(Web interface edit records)
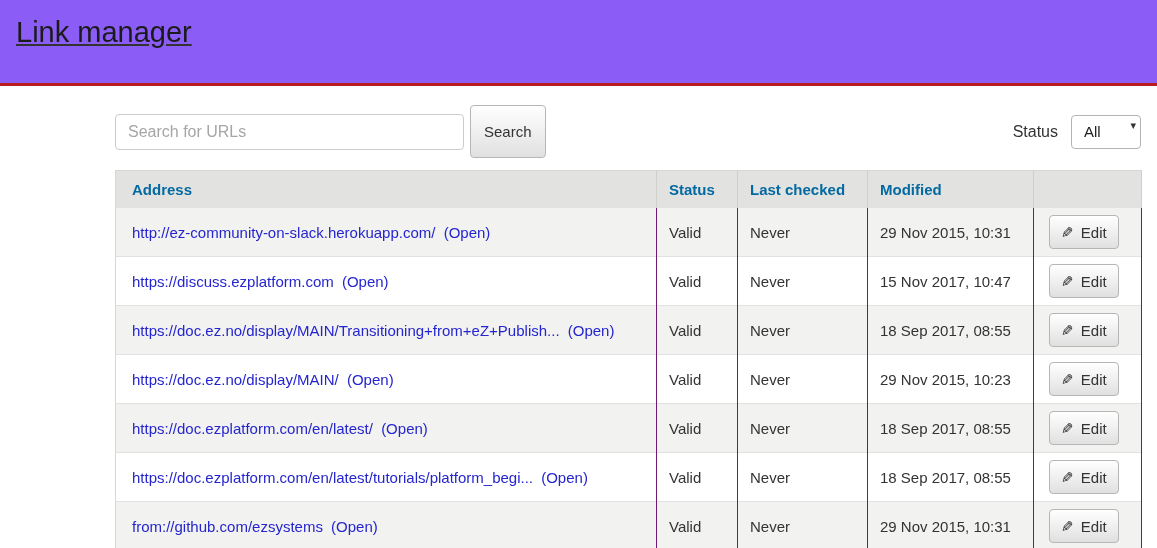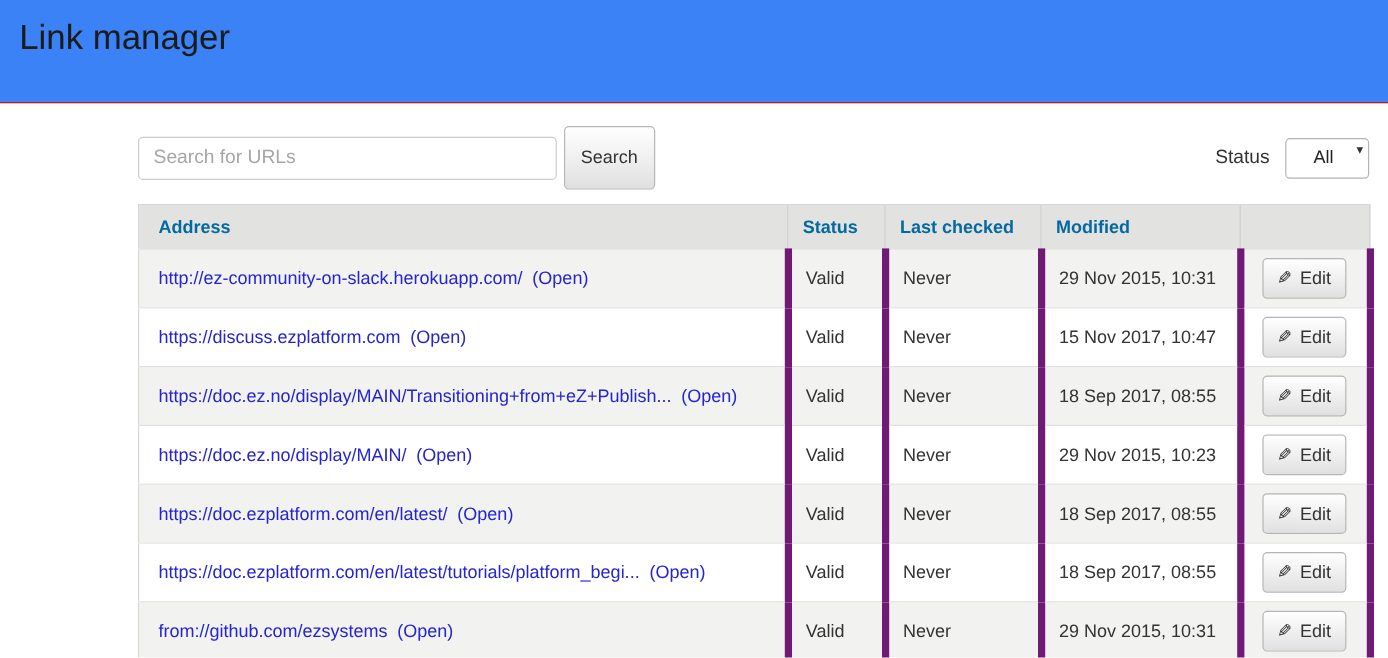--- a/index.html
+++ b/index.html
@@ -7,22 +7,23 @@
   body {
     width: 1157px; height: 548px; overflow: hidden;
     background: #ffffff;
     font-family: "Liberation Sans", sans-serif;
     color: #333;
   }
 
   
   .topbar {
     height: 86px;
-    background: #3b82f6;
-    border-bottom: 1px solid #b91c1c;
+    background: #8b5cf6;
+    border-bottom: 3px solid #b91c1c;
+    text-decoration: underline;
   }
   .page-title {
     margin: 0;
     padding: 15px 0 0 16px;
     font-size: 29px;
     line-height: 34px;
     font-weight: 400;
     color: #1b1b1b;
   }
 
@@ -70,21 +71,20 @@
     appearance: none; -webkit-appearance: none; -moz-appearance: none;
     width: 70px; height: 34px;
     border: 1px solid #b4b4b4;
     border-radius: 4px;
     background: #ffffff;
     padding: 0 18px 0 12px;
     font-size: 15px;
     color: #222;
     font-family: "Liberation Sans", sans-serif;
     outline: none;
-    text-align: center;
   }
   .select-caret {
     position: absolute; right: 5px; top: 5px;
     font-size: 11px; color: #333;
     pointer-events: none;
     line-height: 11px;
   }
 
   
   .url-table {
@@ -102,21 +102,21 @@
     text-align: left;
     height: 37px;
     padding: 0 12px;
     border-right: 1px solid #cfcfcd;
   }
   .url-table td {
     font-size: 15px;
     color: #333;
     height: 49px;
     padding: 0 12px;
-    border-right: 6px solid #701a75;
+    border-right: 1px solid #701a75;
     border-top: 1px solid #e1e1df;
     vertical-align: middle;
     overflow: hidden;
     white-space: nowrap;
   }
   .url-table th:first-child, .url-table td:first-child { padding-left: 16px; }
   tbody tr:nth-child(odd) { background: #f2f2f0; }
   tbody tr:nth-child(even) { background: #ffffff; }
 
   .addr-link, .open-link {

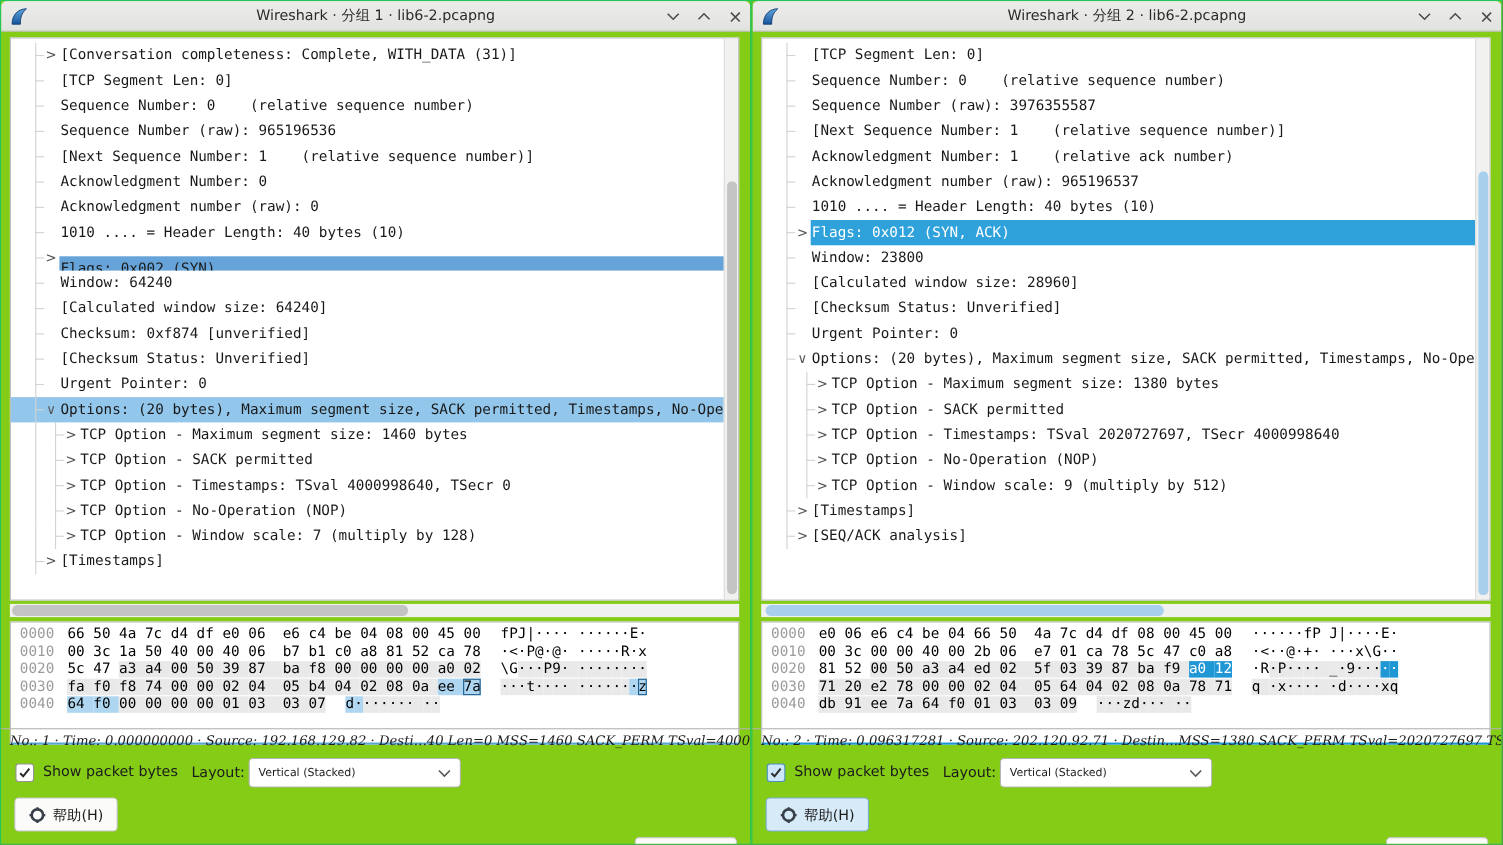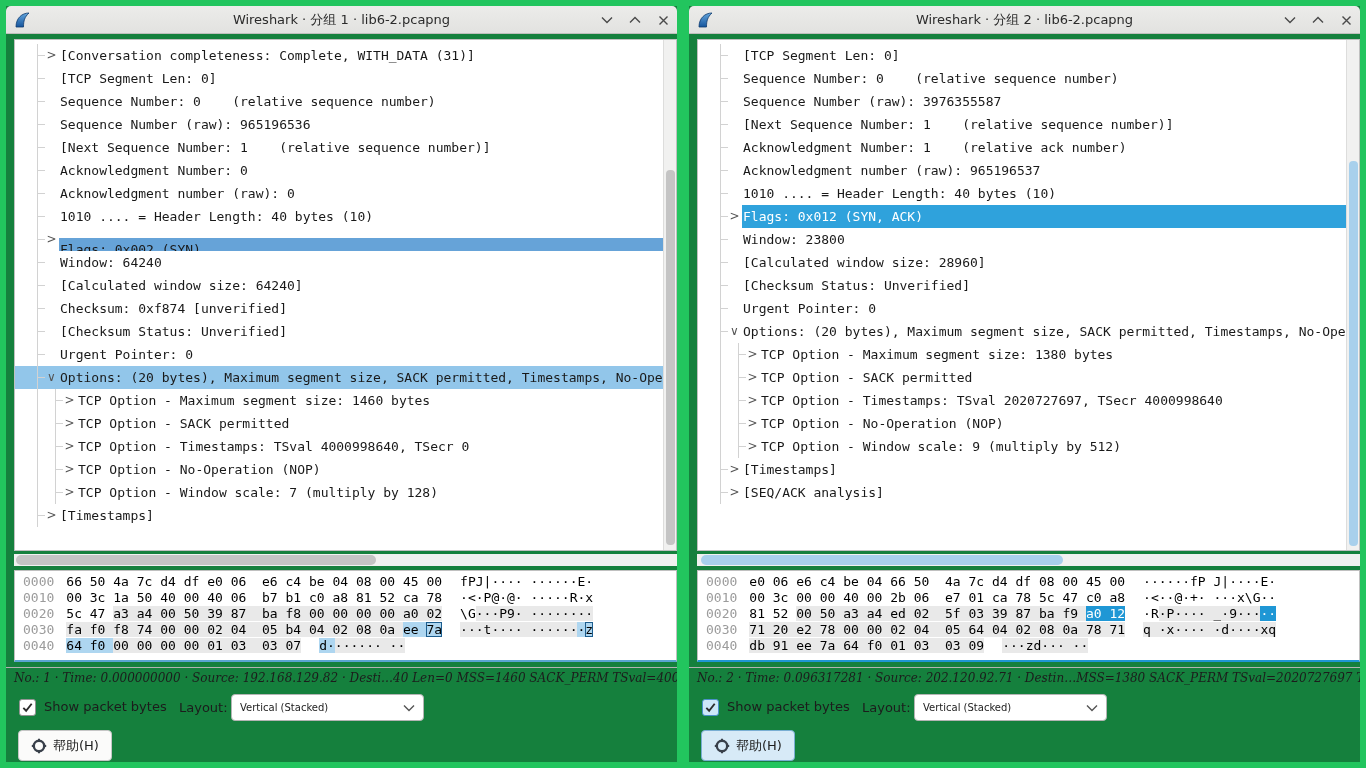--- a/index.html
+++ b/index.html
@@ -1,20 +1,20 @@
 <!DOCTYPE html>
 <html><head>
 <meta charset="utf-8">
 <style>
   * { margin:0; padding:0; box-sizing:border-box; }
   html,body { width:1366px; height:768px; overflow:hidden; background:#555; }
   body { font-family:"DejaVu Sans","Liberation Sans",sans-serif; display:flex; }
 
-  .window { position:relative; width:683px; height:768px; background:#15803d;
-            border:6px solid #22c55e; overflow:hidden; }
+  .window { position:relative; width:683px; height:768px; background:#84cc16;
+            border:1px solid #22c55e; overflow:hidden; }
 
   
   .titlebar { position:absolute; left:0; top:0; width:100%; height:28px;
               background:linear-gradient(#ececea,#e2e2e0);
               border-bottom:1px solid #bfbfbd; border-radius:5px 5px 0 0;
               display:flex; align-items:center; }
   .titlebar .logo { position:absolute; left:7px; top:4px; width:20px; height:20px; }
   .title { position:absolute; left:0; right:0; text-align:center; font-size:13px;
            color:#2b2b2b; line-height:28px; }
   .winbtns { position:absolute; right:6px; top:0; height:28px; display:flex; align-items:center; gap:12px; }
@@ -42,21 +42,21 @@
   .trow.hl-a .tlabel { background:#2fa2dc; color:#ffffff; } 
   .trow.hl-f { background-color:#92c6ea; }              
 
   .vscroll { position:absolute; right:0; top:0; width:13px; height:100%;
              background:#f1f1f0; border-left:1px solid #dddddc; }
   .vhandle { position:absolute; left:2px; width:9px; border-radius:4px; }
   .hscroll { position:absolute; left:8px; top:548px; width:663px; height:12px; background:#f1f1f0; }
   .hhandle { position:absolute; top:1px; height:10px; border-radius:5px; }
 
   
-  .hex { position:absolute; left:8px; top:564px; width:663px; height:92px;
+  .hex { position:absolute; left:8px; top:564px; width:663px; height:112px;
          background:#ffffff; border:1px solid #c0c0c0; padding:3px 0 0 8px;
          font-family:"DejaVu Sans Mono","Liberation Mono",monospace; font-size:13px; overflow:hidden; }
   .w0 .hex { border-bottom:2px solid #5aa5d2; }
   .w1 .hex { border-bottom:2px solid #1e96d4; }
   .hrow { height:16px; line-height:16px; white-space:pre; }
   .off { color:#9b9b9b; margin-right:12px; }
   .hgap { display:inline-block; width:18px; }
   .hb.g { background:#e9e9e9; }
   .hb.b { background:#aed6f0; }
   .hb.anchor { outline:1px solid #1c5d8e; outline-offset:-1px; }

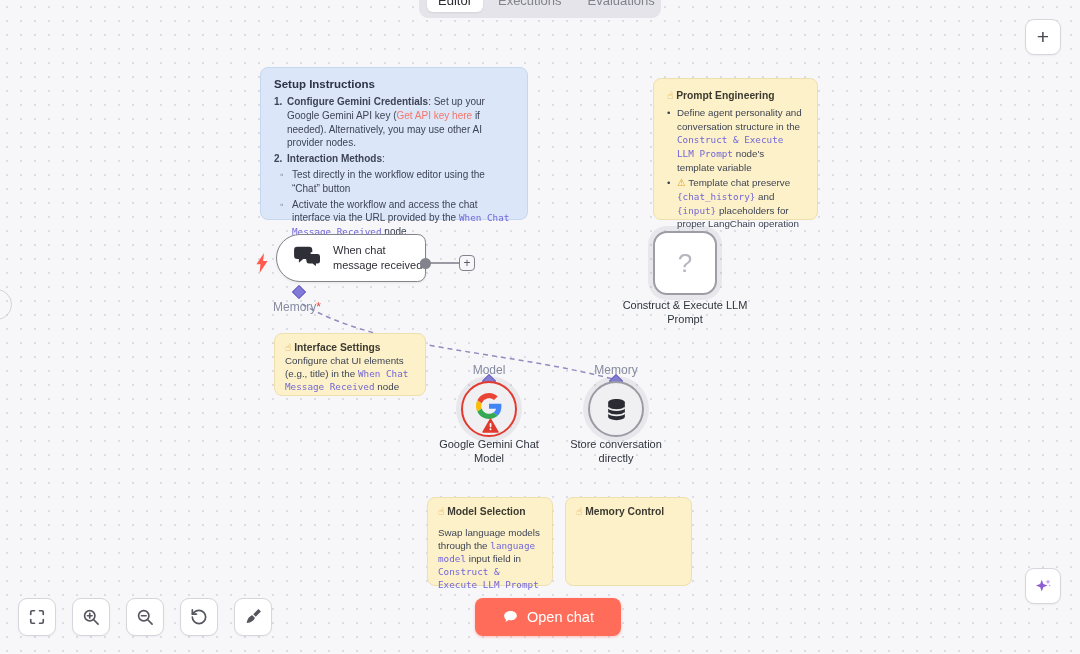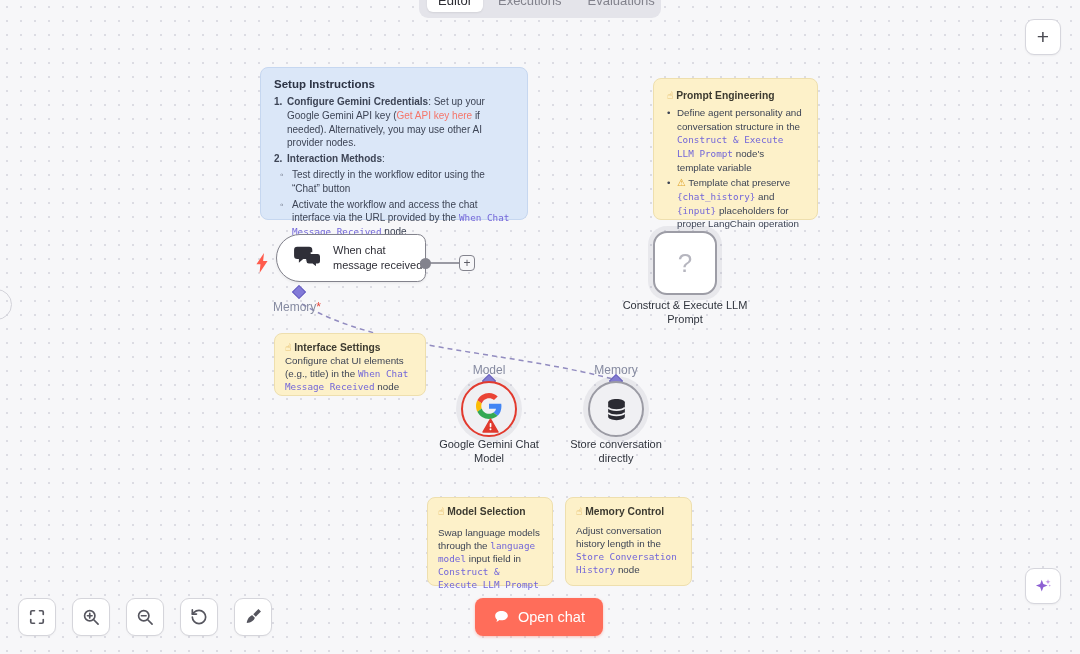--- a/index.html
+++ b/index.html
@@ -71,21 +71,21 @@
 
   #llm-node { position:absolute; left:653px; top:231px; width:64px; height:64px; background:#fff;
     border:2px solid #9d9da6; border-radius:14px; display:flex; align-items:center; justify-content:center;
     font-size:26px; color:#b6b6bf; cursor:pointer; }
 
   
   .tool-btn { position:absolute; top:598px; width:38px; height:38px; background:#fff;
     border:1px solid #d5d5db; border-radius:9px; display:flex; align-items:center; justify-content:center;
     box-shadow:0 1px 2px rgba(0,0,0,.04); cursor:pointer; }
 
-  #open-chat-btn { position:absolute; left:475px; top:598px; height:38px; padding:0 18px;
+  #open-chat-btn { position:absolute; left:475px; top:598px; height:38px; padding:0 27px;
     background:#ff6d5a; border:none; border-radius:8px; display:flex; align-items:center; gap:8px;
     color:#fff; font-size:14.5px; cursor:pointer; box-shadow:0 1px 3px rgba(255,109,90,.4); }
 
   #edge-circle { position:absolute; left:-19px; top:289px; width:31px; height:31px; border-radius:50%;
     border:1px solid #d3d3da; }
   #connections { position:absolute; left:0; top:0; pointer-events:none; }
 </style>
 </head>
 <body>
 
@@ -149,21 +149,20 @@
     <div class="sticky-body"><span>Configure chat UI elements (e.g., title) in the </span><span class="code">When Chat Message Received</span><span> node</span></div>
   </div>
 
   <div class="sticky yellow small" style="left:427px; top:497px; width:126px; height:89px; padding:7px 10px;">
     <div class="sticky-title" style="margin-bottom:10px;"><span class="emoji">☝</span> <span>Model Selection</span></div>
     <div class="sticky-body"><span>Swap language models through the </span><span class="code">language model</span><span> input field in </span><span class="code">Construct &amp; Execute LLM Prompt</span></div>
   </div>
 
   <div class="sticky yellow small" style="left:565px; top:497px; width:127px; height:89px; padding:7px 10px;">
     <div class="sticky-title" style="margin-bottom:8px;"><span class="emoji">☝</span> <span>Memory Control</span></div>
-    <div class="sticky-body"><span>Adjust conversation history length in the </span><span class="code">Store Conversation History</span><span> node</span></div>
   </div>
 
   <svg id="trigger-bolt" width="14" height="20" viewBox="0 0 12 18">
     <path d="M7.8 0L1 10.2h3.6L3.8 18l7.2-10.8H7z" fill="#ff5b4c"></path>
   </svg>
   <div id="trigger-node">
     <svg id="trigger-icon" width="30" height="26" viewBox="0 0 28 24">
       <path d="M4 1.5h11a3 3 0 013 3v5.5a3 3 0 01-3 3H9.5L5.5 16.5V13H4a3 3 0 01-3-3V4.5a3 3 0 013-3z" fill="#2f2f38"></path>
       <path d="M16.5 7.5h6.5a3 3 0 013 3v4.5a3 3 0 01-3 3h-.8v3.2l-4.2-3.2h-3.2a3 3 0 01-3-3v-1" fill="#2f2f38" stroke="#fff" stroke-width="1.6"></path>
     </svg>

**TRY IT**
Give the entries above again word for word, without any pictures.

**EXERCISE SOLUTION**
--- a/index.html
+++ b/index.html
@@ -7,22 +7,23 @@
   body {
     width: 1157px; height: 548px; overflow: hidden;
     background: #ffffff;
     font-family: "Liberation Sans", sans-serif;
     color: #333;
   }
 
   
   .topbar {
     height: 86px;
-    background: #3b82f6;
-    border-bottom: 1px solid #b91c1c;
+    background: #8b5cf6;
+    border-bottom: 3px solid #b91c1c;
+    text-decoration: underline;
   }
   .page-title {
     margin: 0;
     padding: 15px 0 0 16px;
     font-size: 29px;
     line-height: 34px;
     font-weight: 400;
     color: #1b1b1b;
   }
 
@@ -70,21 +71,20 @@
     appearance: none; -webkit-appearance: none; -moz-appearance: none;
     width: 70px; height: 34px;
     border: 1px solid #b4b4b4;
     border-radius: 4px;
     background: #ffffff;
     padding: 0 18px 0 12px;
     font-size: 15px;
     color: #222;
     font-family: "Liberation Sans", sans-serif;
     outline: none;
-    text-align: center;
   }
   .select-caret {
     position: absolute; right: 5px; top: 5px;
     font-size: 11px; color: #333;
     pointer-events: none;
     line-height: 11px;
   }
 
   
   .url-table {
@@ -102,21 +102,21 @@
     text-align: left;
     height: 37px;
     padding: 0 12px;
     border-right: 1px solid #cfcfcd;
   }
   .url-table td {
     font-size: 15px;
     color: #333;
     height: 49px;
     padding: 0 12px;
-    border-right: 6px solid #701a75;
+    border-right: 1px solid #701a75;
     border-top: 1px solid #e1e1df;
     vertical-align: middle;
     overflow: hidden;
     white-space: nowrap;
   }
   .url-table th:first-child, .url-table td:first-child { padding-left: 16px; }
   tbody tr:nth-child(odd) { background: #f2f2f0; }
   tbody tr:nth-child(even) { background: #ffffff; }
 
   .addr-link, .open-link {

--- a/index.html
+++ b/index.html
@@ -1,20 +1,20 @@
 <!DOCTYPE html>
 <html><head>
 <meta charset="utf-8">
 <style>
   * { margin:0; padding:0; box-sizing:border-box; }
   html,body { width:1366px; height:768px; overflow:hidden; background:#555; }
   body { font-family:"DejaVu Sans","Liberation Sans",sans-serif; display:flex; }
 
-  .window { position:relative; width:683px; height:768px; background:#15803d;
-            border:6px solid #22c55e; overflow:hidden; }
+  .window { position:relative; width:683px; height:768px; background:#84cc16;
+            border:1px solid #22c55e; overflow:hidden; }
 
   
   .titlebar { position:absolute; left:0; top:0; width:100%; height:28px;
               background:linear-gradient(#ececea,#e2e2e0);
               border-bottom:1px solid #bfbfbd; border-radius:5px 5px 0 0;
               display:flex; align-items:center; }
   .titlebar .logo { position:absolute; left:7px; top:4px; width:20px; height:20px; }
   .title { position:absolute; left:0; right:0; text-align:center; font-size:13px;
            color:#2b2b2b; line-height:28px; }
   .winbtns { position:absolute; right:6px; top:0; height:28px; display:flex; align-items:center; gap:12px; }
@@ -42,21 +42,21 @@
   .trow.hl-a .tlabel { background:#2fa2dc; color:#ffffff; } 
   .trow.hl-f { background-color:#92c6ea; }              
 
   .vscroll { position:absolute; right:0; top:0; width:13px; height:100%;
              background:#f1f1f0; border-left:1px solid #dddddc; }
   .vhandle { position:absolute; left:2px; width:9px; border-radius:4px; }
   .hscroll { position:absolute; left:8px; top:548px; width:663px; height:12px; background:#f1f1f0; }
   .hhandle { position:absolute; top:1px; height:10px; border-radius:5px; }
 
   
-  .hex { position:absolute; left:8px; top:564px; width:663px; height:92px;
+  .hex { position:absolute; left:8px; top:564px; width:663px; height:112px;
          background:#ffffff; border:1px solid #c0c0c0; padding:3px 0 0 8px;
          font-family:"DejaVu Sans Mono","Liberation Mono",monospace; font-size:13px; overflow:hidden; }
   .w0 .hex { border-bottom:2px solid #5aa5d2; }
   .w1 .hex { border-bottom:2px solid #1e96d4; }
   .hrow { height:16px; line-height:16px; white-space:pre; }
   .off { color:#9b9b9b; margin-right:12px; }
   .hgap { display:inline-block; width:18px; }
   .hb.g { background:#e9e9e9; }
   .hb.b { background:#aed6f0; }
   .hb.anchor { outline:1px solid #1c5d8e; outline-offset:-1px; }

--- a/index.html
+++ b/index.html
@@ -71,21 +71,21 @@
 
   #llm-node { position:absolute; left:653px; top:231px; width:64px; height:64px; background:#fff;
     border:2px solid #9d9da6; border-radius:14px; display:flex; align-items:center; justify-content:center;
     font-size:26px; color:#b6b6bf; cursor:pointer; }
 
   
   .tool-btn { position:absolute; top:598px; width:38px; height:38px; background:#fff;
     border:1px solid #d5d5db; border-radius:9px; display:flex; align-items:center; justify-content:center;
     box-shadow:0 1px 2px rgba(0,0,0,.04); cursor:pointer; }
 
-  #open-chat-btn { position:absolute; left:475px; top:598px; height:38px; padding:0 18px;
+  #open-chat-btn { position:absolute; left:475px; top:598px; height:38px; padding:0 27px;
     background:#ff6d5a; border:none; border-radius:8px; display:flex; align-items:center; gap:8px;
     color:#fff; font-size:14.5px; cursor:pointer; box-shadow:0 1px 3px rgba(255,109,90,.4); }
 
   #edge-circle { position:absolute; left:-19px; top:289px; width:31px; height:31px; border-radius:50%;
     border:1px solid #d3d3da; }
   #connections { position:absolute; left:0; top:0; pointer-events:none; }
 </style>
 </head>
 <body>
 
@@ -149,21 +149,20 @@
     <div class="sticky-body"><span>Configure chat UI elements (e.g., title) in the </span><span class="code">When Chat Message Received</span><span> node</span></div>
   </div>
 
   <div class="sticky yellow small" style="left:427px; top:497px; width:126px; height:89px; padding:7px 10px;">
     <div class="sticky-title" style="margin-bottom:10px;"><span class="emoji">☝</span> <span>Model Selection</span></div>
     <div class="sticky-body"><span>Swap language models through the </span><span class="code">language model</span><span> input field in </span><span class="code">Construct &amp; Execute LLM Prompt</span></div>
   </div>
 
   <div class="sticky yellow small" style="left:565px; top:497px; width:127px; height:89px; padding:7px 10px;">
     <div class="sticky-title" style="margin-bottom:8px;"><span class="emoji">☝</span> <span>Memory Control</span></div>
-    <div class="sticky-body"><span>Adjust conversation history length in the </span><span class="code">Store Conversation History</span><span> node</span></div>
   </div>
 
   <svg id="trigger-bolt" width="14" height="20" viewBox="0 0 12 18">
     <path d="M7.8 0L1 10.2h3.6L3.8 18l7.2-10.8H7z" fill="#ff5b4c"></path>
   </svg>
   <div id="trigger-node">
     <svg id="trigger-icon" width="30" height="26" viewBox="0 0 28 24">
       <path d="M4 1.5h11a3 3 0 013 3v5.5a3 3 0 01-3 3H9.5L5.5 16.5V13H4a3 3 0 01-3-3V4.5a3 3 0 013-3z" fill="#2f2f38"></path>
       <path d="M16.5 7.5h6.5a3 3 0 013 3v4.5a3 3 0 01-3 3h-.8v3.2l-4.2-3.2h-3.2a3 3 0 01-3-3v-1" fill="#2f2f38" stroke="#fff" stroke-width="1.6"></path>
     </svg>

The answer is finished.